Diageo, the British company which is the world's largest spirits group, is expected to invest the proceeds of the sale of its Burger King restaurant chain in buying back shares, although the likelihood of further acquisitions in the drinks industry is ever present.
Diageo, created through the merger of the food, drink and restaurant operations of Guinness and Grand Metropolitan, has been gradually turning itself into a group whose sole focus is on drinks. The Pillsbury food division in the US has already been sold to General Mills, and with the disposal of Burger King to a consortium of investors, the group is now able to fully concentrate on its drinks business.

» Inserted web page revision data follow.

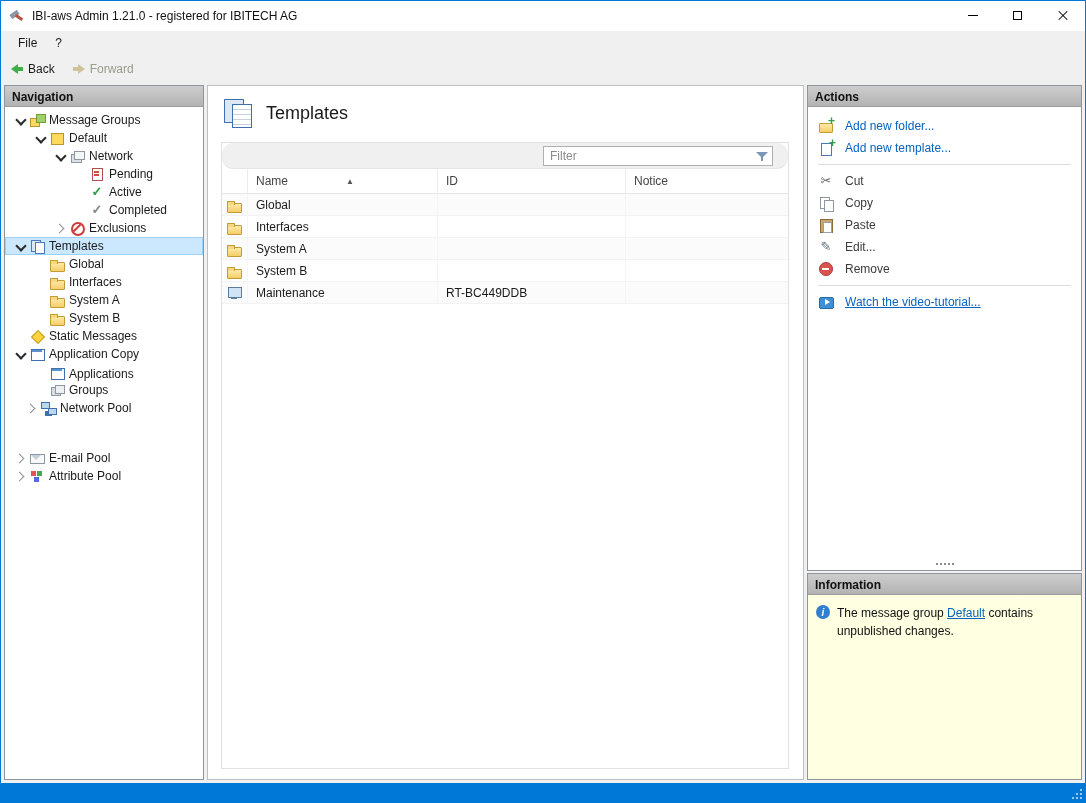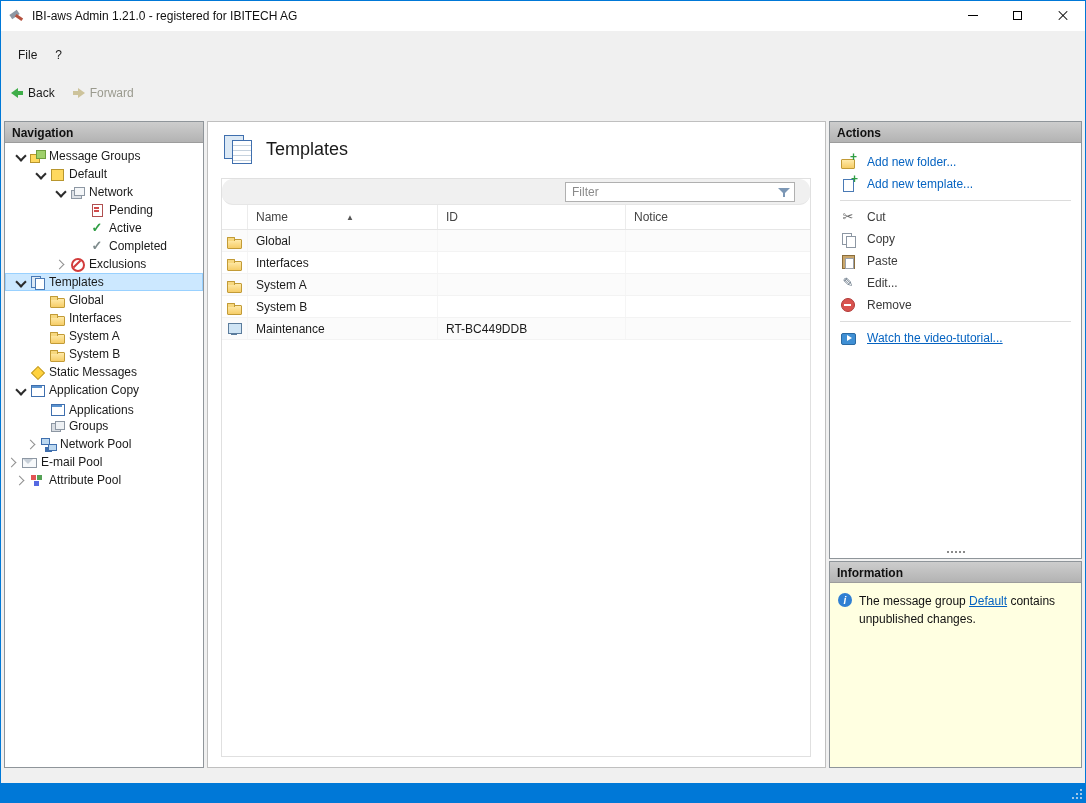--- a/index.html
+++ b/index.html
@@ -1,19 +1,19 @@
 <!DOCTYPE html>
 <html><head>
 <meta charset="utf-8">
 <style>
   * { box-sizing: border-box; margin: 0; padding: 0; }
   html, body { width: 1086px; height: 803px; }
   body { font-family: "Liberation Sans", sans-serif; font-size: 12px; color: #1a1a1a; background: #fff; }
 
-  .window { width: 1086px; height: 803px; border: 1px solid #0078d7; background: #f0f0f0; display: flex; flex-direction: column; gap: 12px; }
+  .window { width: 1086px; height: 803px; border: 1px solid #0078d7; background: #f0f0f0; display: flex; flex-direction: column; }
 
   
   .titlebar { height: 30px; background: #fff; display: flex; align-items: center; padding-left: 8px; flex: none; }
   .app-icon { width: 16px; height: 16px; margin-right: 7px; position: relative; flex: none; }
   .app-icon::before { content: ""; position: absolute; left: 1px; top: 4px; width: 9px; height: 5px; background: #8d97a3; transform: rotate(-35deg); }
   .app-icon::after { content: ""; position: absolute; left: 6px; top: 8px; width: 8px; height: 3px; background: #b5523f; transform: rotate(35deg); }
   .title-text { flex: 1; font-size: 12px; color: #111; white-space: nowrap; overflow: hidden; }
   .caption { display: flex; align-self: flex-start; height: 29px; }
   .cap-btn { width: 45px; height: 29px; display: flex; align-items: center; justify-content: center; }
   .glyph-min { width: 10px; height: 1px; background: #000; }
@@ -119,21 +119,21 @@
   .trow:nth-child(odd) { background: #fbfbfb; }
   .td { display: flex; align-items: center; padding: 0 8px; border-right: 1px solid #f5f5f5; overflow: hidden; white-space: nowrap; }
   .icon-col { width: 26px; padding: 0 0 0 4px; }
   .name-col { width: 190px; }
   .id-col { width: 188px; }
   .notice-col { flex: 1; border-right: none !important; }
   .sort-asc { margin-left: 58px; font-size: 8px; color: #555; }
   .table-empty { flex: 1; background: #fff; }
 
   
-  .right-col { width: 253px; flex: none; display: flex; flex-direction: column; gap: 2px; }
+  .right-col { width: 275px; flex: none; display: flex; flex-direction: column; gap: 2px; }
   .actions-panel { flex: 1; min-height: 0; background: #fff; border: 1px solid #8f959a; display: flex; flex-direction: column; }
   .actions-list { padding: 8px 0 0; }
   .action-item { display: flex; align-items: center; gap: 7px; height: 22px; padding: 0 10px; }
   .action-item .lbl.normal { color: #3a3a3a; }
   .action-item .lbl.link { color: #0563c1; }
   .action-item .lbl.link-underline { color: #0563c1; text-decoration: underline; }
   .action-sep { border-top: 1px solid #dcdcdc; margin: 5px 10px; }
   .splitter { margin-top: auto; height: 12px; display: flex; align-items: center; justify-content: center; flex: none; }
   .splitter-dots { width: 2px; height: 2px; background: #8a8a8a; box-shadow: -8px 0 0 #8a8a8a, -4px 0 0 #8a8a8a, 4px 0 0 #8a8a8a, 8px 0 0 #8a8a8a; }
   .info-panel { height: 207px; flex: none; background: #fff; border: 1px solid #8f959a; display: flex; flex-direction: column; }
@@ -273,21 +273,21 @@
           <div class="tree-row" style="padding-left: 28px;">
             <span class="chev none"></span>
             <span class="ticon ic-groups"></span>
             <span class="tlabel">Groups</span>
           </div>
           <div class="tree-row" style="padding-left: 19px;">
             <span class="chev collapsed"></span>
             <span class="ticon ic-network-pool"></span>
             <span class="tlabel">Network Pool</span>
           </div>
-          <div class="tree-row" style="">
+          <div class="tree-row" style="padding-left: 8px; margin-top: 32px;">
             <span class="chev collapsed"></span>
             <span class="ticon ic-email-pool"></span>
             <span class="tlabel">E-mail Pool</span>
           </div>
           <div class="tree-row" style="padding-left: 8px;">
             <span class="chev collapsed"></span>
             <span class="ticon ic-attribute-pool"></span>
             <span class="tlabel">Attribute Pool</span>
           </div>
         </div>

With the Guinness beer brand and some of the world's leading spirits such as Smirnoff vodka, Gordon's gin and Bailey's liqueurs, Diageo is well placed to dominate that market. But it has not been content to sit on its laurels, and while it has actively pursued a share buyback programme to add value for its shareholders, some of its cash has also been spent on expansion.
In addition to the Seagram acquisition, which it completed in partnership with France's Pernod Ricard and which added a number of major brands to its portfolio including Captain Morgan rum, Diageo has also been investing in premium wine brands. This strategy is expected to continue, as the consolidation at the top of the spirits market forces spirits groups to look to wine for future growth.
In fact, both Diageo and Allied Domecq, its chief rival, have been actively increasing their wine holdings, the principal difference between the two being that AD has done so using the proceeds of disposals while Diageo has used other funds for expansion and ploughed all sale proceeds back into share buybacks.